The steel for the high-temperature and high-pressure steam pipeline of the thermal power generating unit is easy to age in an organization structure after being in service for a long time, so that the mechanical property of the steel is deteriorated, after the material is aged to a certain degree, accidents such as pipe explosion and the like are likely to happen when the material is continuously used, and great hidden dangers are caused to the safe and reliable operation of the unit and the personal safety of personnel in a power plant.

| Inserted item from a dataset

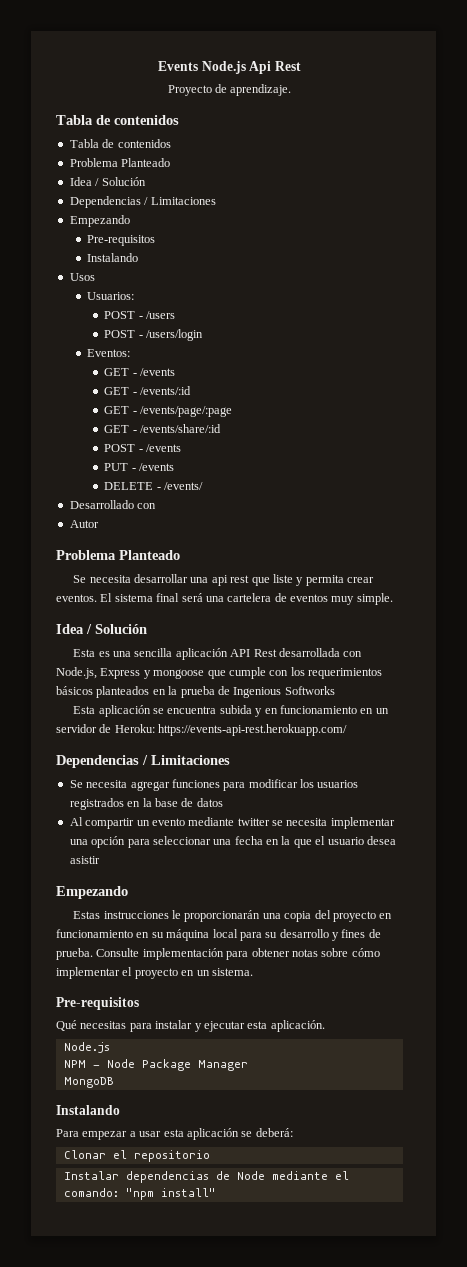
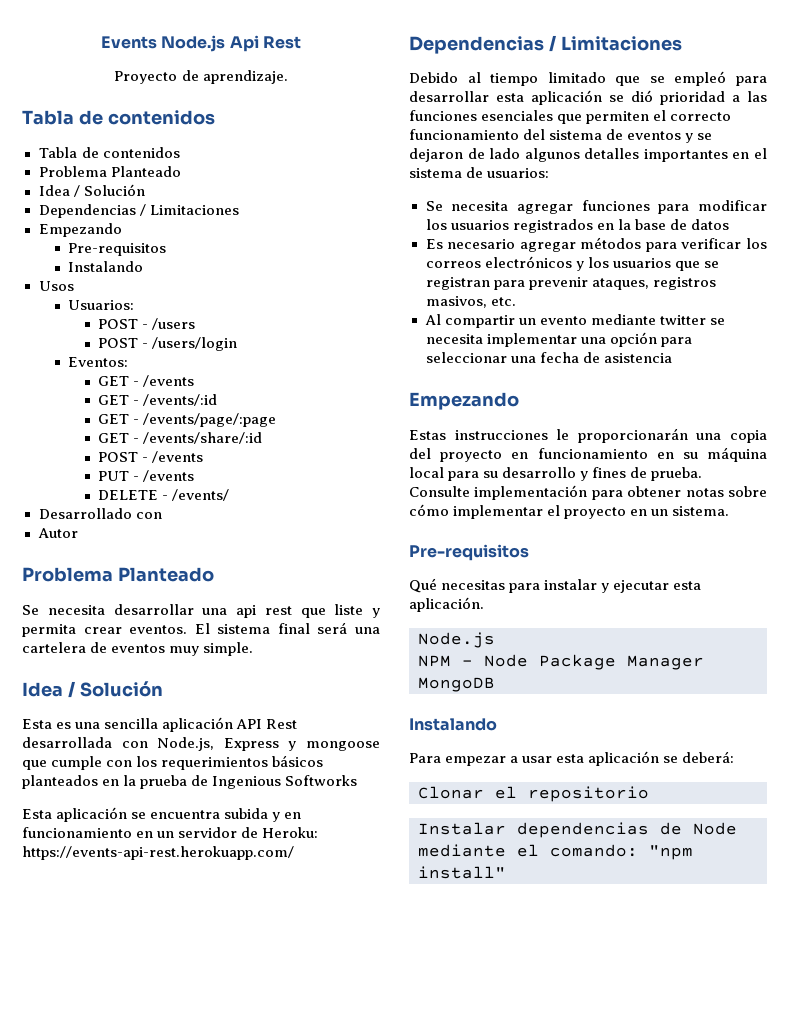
(230, 760) none -> [409,71,767,86] [409,90,767,105] [409,110,732,124] [409,129,713,143] [409,148,767,162] [409,167,550,178] // Debido al tiempo limitado que se empleó para desarrollar esta aplicación se dió prioridad a las funciones esenciales que permiten el correcto funcionamiento del sistema de eventos y se dejaron de lado algunos detalles importantes en el sistema de usuarios:
(223, 802) none -> [425,237,767,252] [425,256,719,271] [425,277,716,290] [425,296,516,308] // Es necesario agregar métodos para verificar los correos electrónicos y los usuarios que se registran para prevenir ataques, registros masivos, etc.
[266,836,396,848] [69,856,100,864] en la que el usuario desea asistir -> [582,352,672,363] de asistencia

The 15Cr1Mo1V steel is pearlite heat-resistant steel introduced from the former Soviet Union, and has better hardenability, heat strength and oxidation resistance corresponding to the former Soviet Union brand of 15X1M1 phi, so that the steel is used for high-temperature components such as steam pipelines, headers and the like with the wall temperature of less than or equal to 580 ℃. At present, a batch of main steam and reheating hot section steam pipelines of thermal power generating units in service are made of 15Cr1Mo1V steel, the service time of part of units reaches hundreds of thousands of hours, and the problems of material aging and performance deterioration inevitably exist. At present, special power standards are formulated for several types of heat-resistant steel commonly used in steam pipelines, such as DL/T787-. However, for 15Cr1Mo1V steel, because the universality of use is small, and research and analysis on the condition of the steel after service is lacked, an effective aging rating method is lacked to guarantee safe and reliable operation of a unit.

Disclosure of Invention

Aiming at the defects of the prior art, the invention aims to provide a simple, accurate and effective aging rating method of 15Cr1Mo1V steel for a steam pipeline of a thermal power generating unit based on-site hardness and metallographic structure detection, which is used for guiding metal inspectors to accurately judge the aging degree of the 15Cr1Mo1V steel after high-temperature service so as to assist a power plant to evaluate the reliability of the continuous service of the material, avoid serious accidents such as steam pipeline bursting and the like caused by serious aging of the material when the unit operates, and provide guarantee for the equipment and personal safety of the power plant.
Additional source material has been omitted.